Growing Pains in Quality Reporting Measures Affect Your Reimbursement Rates
Orlando, FL—“Are we really measuring quality, or are we measuring our ability to report?” asked Brian R. Bourbeau, MBA, Director, Practice Operations, Oncology Hematology Care, the US Oncology Network, Cincinnati, OH. “So far it’s been the latter,” he said.
At the American Society of Clinical Oncology’s first Oncology Practice Conference in March 2017, Mr Bourbeau offered insights into setting realistic metrics that support value-based care in oncology.
The evolution of the Centers for Medicare & Medicaid Services (CMS) quality payment programs began with the Physician Quality Reporting System (PQRS), which later evolved into the Physician Value-Based Modifier (PVBM) program. Recently, CMS released the Merit-Based Incentive Payment System (MIPS), a reimbursement model in the Medicare Access and CHIP Reauthorization Act of 2015 (MACRA).
A natural jumping-off point for the reimbursement discussion around quality metrics is with MIPS, said Mr Bourbeau. MIPS metrics under MACRA can be applied to other value-based programs with private payers, and can be used to measure overall quality care in an oncology practice, he explained.
The Problem with the Old Reimbursement Method
Mr Bourbeau argued that quality measures in the PQRS and PVBM programs have not been sufficient in measuring quality differences between groups. The 2016 PQRS measures that are relevant to oncology and hematology put forward “odd numbers,” as the mean score across all Medicare providers for myelodysplastic syndrome or acute myeloid or lymphocytic leukemia baseline cytogenetic testing was 97%, but the standard deviation was 10.4. He attributed this to consistent and efficient reporting on the measure from certain providers, whereas others struggled with reporting and threw off the numbers.
“It’s impossible under the old methodology to be considered high quality,” said Mr Bourbeau. “If you’re 1 standard deviation below the mean, you’re considered low quality.”

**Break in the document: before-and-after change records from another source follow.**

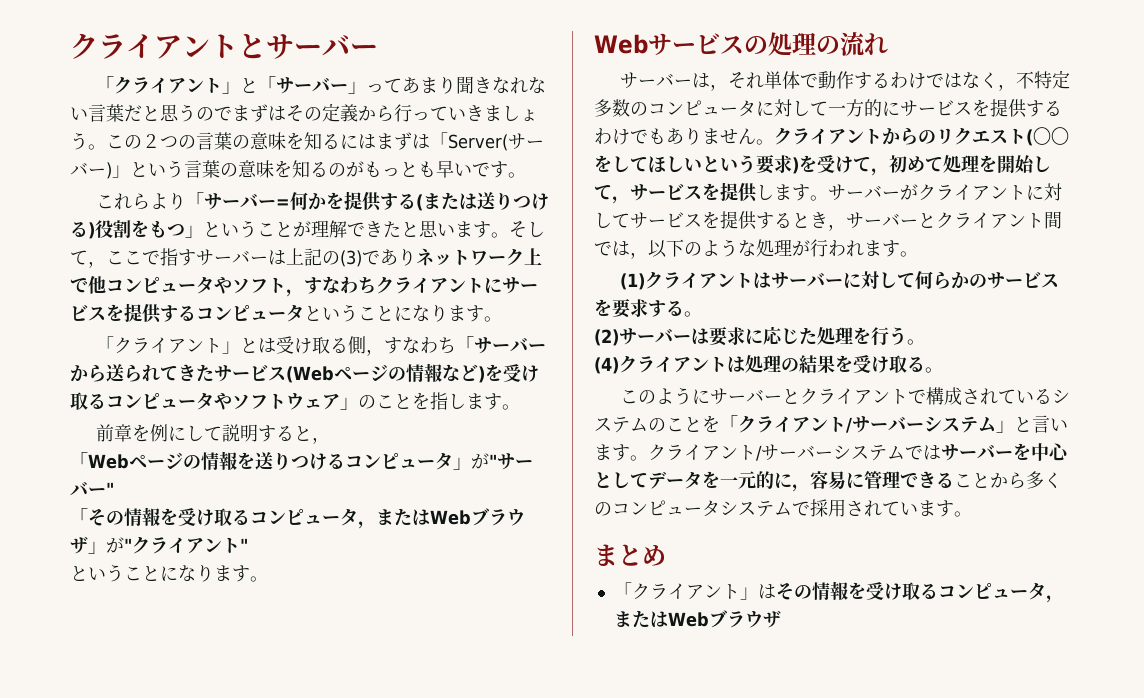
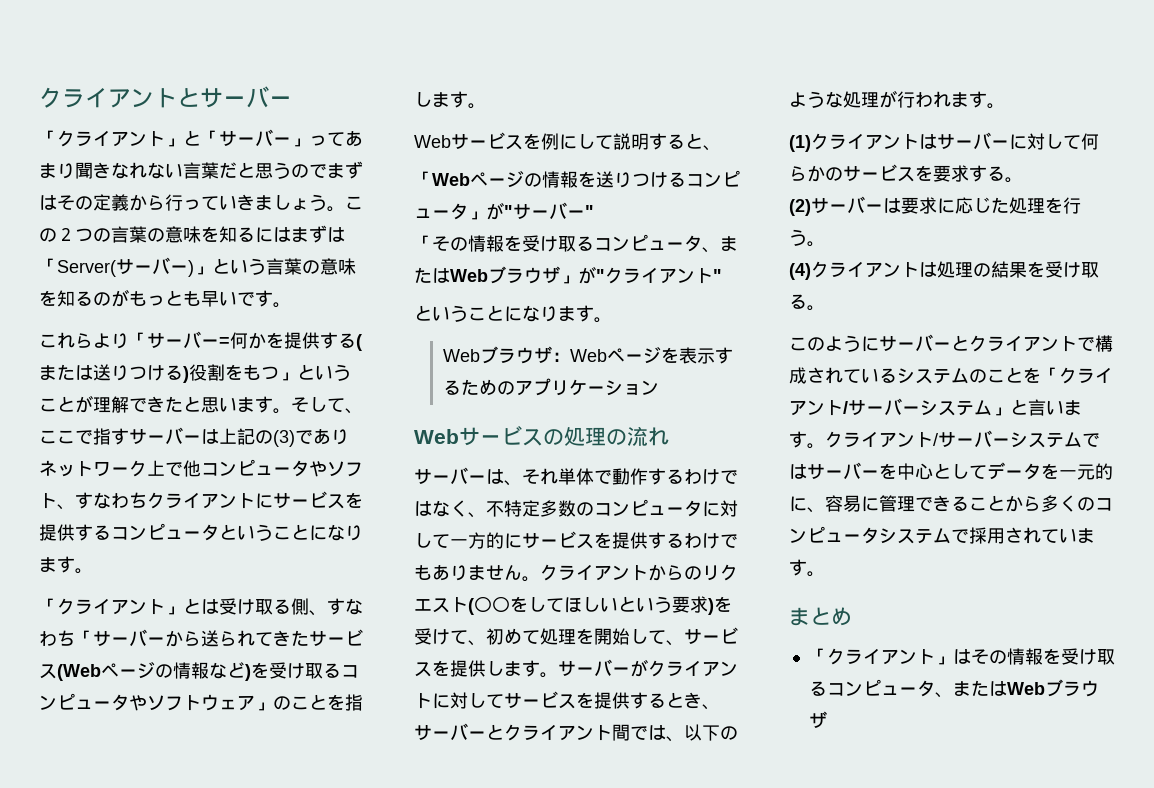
- そして，ここで指すサーバーは上記の(3)でありネットワーク上で他コンピュータやソフト，すなわちクライアントにサービスを提供するコンピュータということになります。
+ そして、ここで指すサーバーは上記の(3)でありネットワーク上で他コンピュータやソフト、すなわちクライアントにサービスを提供するコンピュータということになります。
- 「クライアント」とは受け取る側，すなわち「サーバーから送られてきたサービス(Webページの情報など)を受け取るコンピュータやソフトウェア」のことを指します。
+ 「クライアント」とは受け取る側、すなわち「サーバーから送られてきたサービス(Webページの情報など)を受け取るコンピュータやソフトウェア」のことを指します。
- 前章を例にして説明すると，
+ Webサービスを例にして説明すると、
- 「その情報を受け取るコンピュータ，またはWebブラウザ」が"クライアント"
+ 「その情報を受け取るコンピュータ、またはWebブラウザ」が"クライアント"
+ Webブラウザ：Webページを表示するためのアプリケーション
- サーバーは，それ単体で動作するわけではなく，不特定多数のコンピュータに対して一方的にサービスを提供するわけでもありません。
+ サーバーは、それ単体で動作するわけではなく、不特定多数のコンピュータに対して一方的にサービスを提供するわけでもありません。
- クライアントからのリクエスト(〇〇をしてほしいという要求)を受けて，初めて処理を開始して，サービスを提供します。
+ クライアントからのリクエスト(〇〇をしてほしいという要求)を受けて、初めて処理を開始して、サービスを提供します。
- サーバーがクライアントに対してサービスを提供するとき，サーバーとクライアント間では，以下のような処理が行われます。
+ サーバーがクライアントに対してサービスを提供するとき、サーバーとクライアント間では、以下のような処理が行われます。
- クライアント/サーバーシステムではサーバーを中心としてデータを一元的に，容易に管理できることから多くのコンピュータシステムで採用されています。
+ クライアント/サーバーシステムではサーバーを中心としてデータを一元的に、容易に管理できることから多くのコンピュータシステムで採用されています。
- 「クライアント」はその情報を受け取るコンピュータ，またはWebブラウザ
+ 「クライアント」はその情報を受け取るコンピュータ、またはWebブラウザ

Practices that struggled with reporting received financial penalties, and practices that were high quality were overlooked because of skewed data. Among thousands of practices that were rated by Medicare in 2014, none was deemed high quality or low cost. Approximately 5400 groups received penalties from PQRS and PVBM, putting them in the low-quality or high-cost category.
“We have to be part of the discussion around how to improve these programs, differentiate among provider groups, and educate groups on how to avoid penalties due to failures to report. And MIPS is trying to improve upon this,” said Mr Bourbeau.
MIPS has introduced more challenging measures, and rather than characterizing all providers as high or low quality, the introduction of a decile-based program will provide a clearer picture of where providers stand.
Alternative Payment Framework
In 2016, the Health Care Payment Learning & Action Network published a white paper titled “Alternative Payment Model Framework,” which divides value-based care into 4 categories. Mr Bourbeau encourages using this framework as a guideline, because there is currently no standardized definition of value-based care.
Fee-for-service payment models with no link to quality or value fall under category 1.
The category 2 payment model is linked to quality and value, but with minimal risk, including foundation payments for infrastructure and operations, pay for reporting, and rewards and penalties for performance.
Category 3 includes Advanced Payment Models built on fee-for-service architecture, but with risk and shared-savings opportunities.
Category 4 includes comprehensive and/or condition-specific population-based payment.
The majority of practices fall under category 1, but when this framework was first developed, there was pressure from government and payer representatives to push practices into category 4, which would shift all risk onto provider groups. However, pushback from providers landed most practices in categories 2 and 3, said Mr Bourbeau.
Shared-Savings and Risk-Based Payments
Mr Bourbeau reported that 94% of his oncology practice in Cincinnati used the fee-for-service payment model in 2012. In 2016, he set a goal of 63%, and reached 64% of payments linked to impactful measures for the practice. By 2020, he aims for 90% of payments to fall under the value and quality payment model, and to shift more toward shared-savings and risk-based payment programs.
Mr Bourbeau encourages the introduction of provider-based pathways into fee-for-service payment models. “If you want to talk about pay-for-performance to a local payer, pathway adherence is an option for you,” he said. “But don’t wait around for payers to develop their own; offer to measure and share what you’re doing and establish that as a pay-for-performance measure,” he added.
In shared-savings and risk-based models, focus on key cost areas, such as hospital and emergency department admissions, advised Mr Bourbeau. “If you lower those rates, you can design shared-savings models around that,” he said.
Regarding episode- and population-based payment, providers must ask for more data, Mr Bourbeau emphasized. “This can’t just be data on overall trends. Know unit cost, look at utilization rates, develop strategies, and get into high-end data analytics,” he added.
“Not everyone is at the same place in their value-based journey, so they won’t be in the same place for measurement,” said Mr Bourbeau.